Tika tries to maintain backwards compatibility between releases. You'll 
see things like a bare "X Resolution" come through, normally along with a 
more structured type as well, as we've evolved the API and improved the 
metadata framework

For something that's properties based, you should be able to get a fair 
idea of the possible values from the property definition and the java 
docs. Wherever possible, we re-use external metadata standards, so you can 
often go and look up their spec to see what you'll get.

For anything that isn't properties based, you'll want to raise an 
enhancement to get it converted!

Nick

Re: Tika metadata values

Posted by Gary McGath <de...@mcgath.com>.
On 4/1/13 10:48 AM, Nick Burch wrote:
> On Mon, 1 Apr 2013, Gary McGath wrote:
>> Is there any documentation of the metadata values (e.g., compression
>> types) that Tika can return?
> 
> Metadata? Or mime type? If I wanted to know if a file was a .tar.gz
> compressed archive, or a .arj one, I'd use the mimetype detection in
> Tika rather than parsing the file file to get the metadata

The MIME type is useful but not sufficient for many purposes. For
characterizing a file in a digital repository, it's desirable to pull
out as much information as possible. The application which I'm working
on pulls characterization information out of a number of tools and tries
to coordinate them under a common vocabulary (which can be like herding
cats).
> 
> You can get some idea of the kinds of metadata Tika will return by
> running the tika-app jar with the --list-met-models option. However, I
> think that might need a bit of tweaking since the work done to make more
> of the Tika metadata be properties based.

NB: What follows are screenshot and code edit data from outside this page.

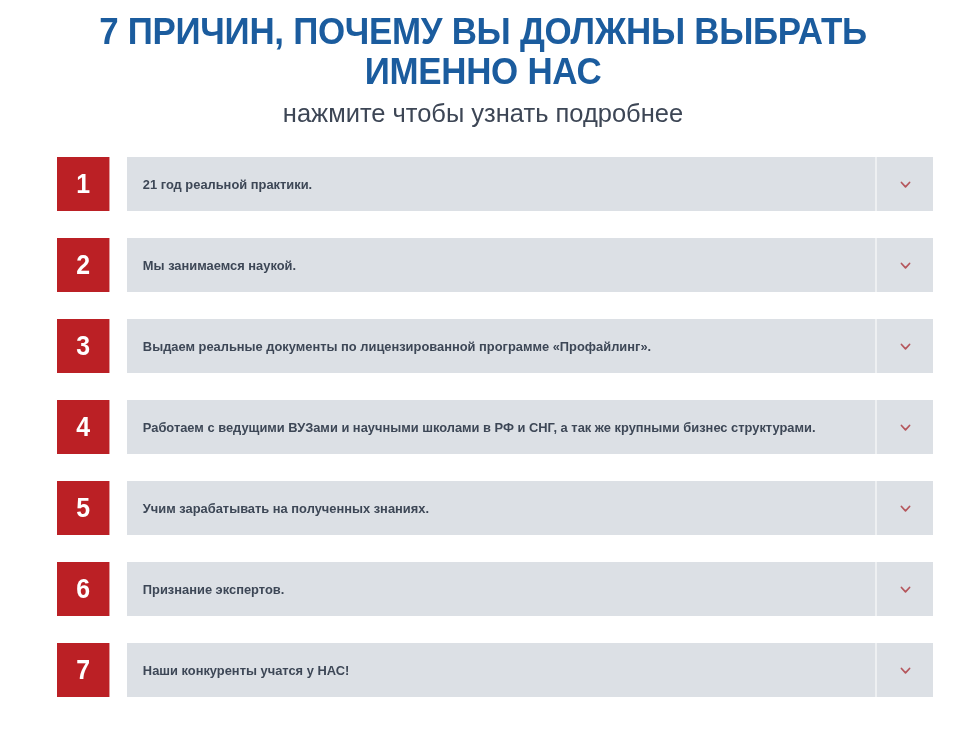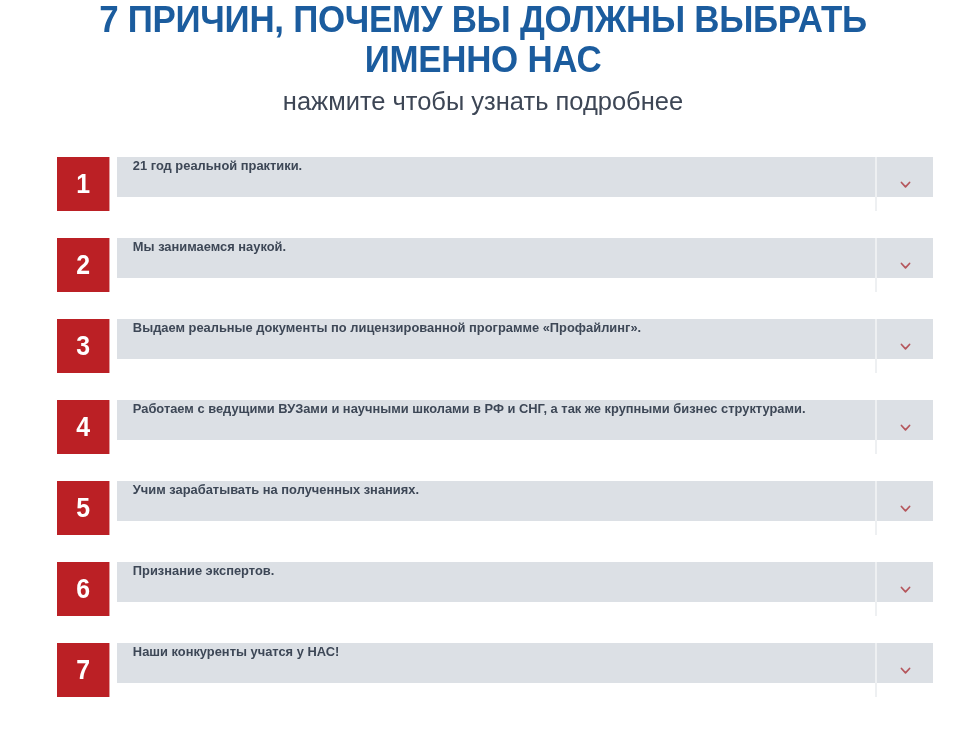--- a/index.html
+++ b/index.html
@@ -26,6 +26,7 @@
     left: 0;
     top: 0;
     width: 966px;
+    padding-top: 12px;
     text-align: center;
   }
   .main-title {

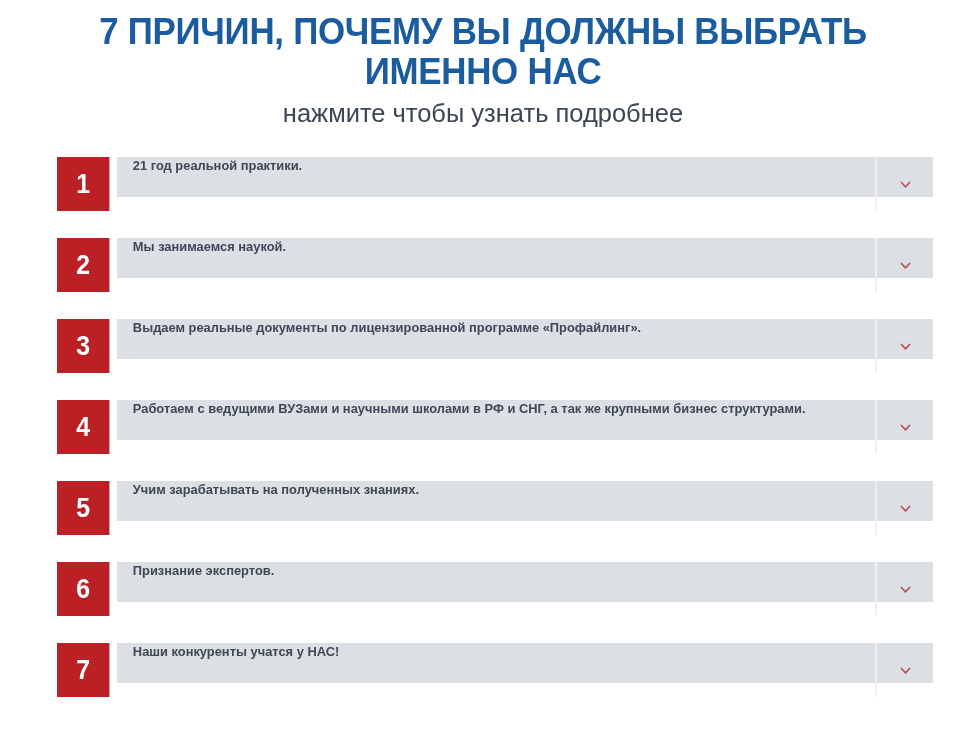--- a/index.html
+++ b/index.html
@@ -100,10 +100,11 @@
 
   .panel {
     flex: 1 1 auto;
-    height: 40px;
-    margin-left: 3px;
+    height: 54px;
+    margin-left: 13px;
     background: #dce0e5;
     display: flex;
+    align-items: center;
     position: relative;
     box-sizing: border-box;
     cursor: pointer;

That's very useful stuff, giving a list of the property names, but I've
seen properties returned (e.g., "X Resolution") which aren't given
there. What I'd really like, though, is a way to find out all the values
that can be returned for a given property; in other words, a controlled
vocabulary, if there is one. This would let Tika collaborate better with
other tools.

> Ray - don't suppose you fancy doing some work to expose more of the
> great metadata properties work you did via the Tika App? :)


-- 
Gary McGath, Professional Software Developer
http://www.garymcgath.com

Re: Tika metadata values

Posted by Nick Burch <ap...@gagravarr.org>.
On Mon, 1 Apr 2013, Gary McGath wrote:
> Is there any documentation of the metadata values (e.g., compression
> types) that Tika can return?

Metadata? Or mime type? If I wanted to know if a file was a .tar.gz 
compressed archive, or a .arj one, I'd use the mimetype detection in Tika 
rather than parsing the file file to get the metadata

You can get some idea of the kinds of metadata Tika will return by running 
the tika-app jar with the --list-met-models option. However, I think that 
might need a bit of tweaking since the work done to make more of the Tika 
metadata be properties based.

Ray - don't suppose you fancy doing some work to expose more of the great 
metadata properties work you did via the Tika App? :)

Nick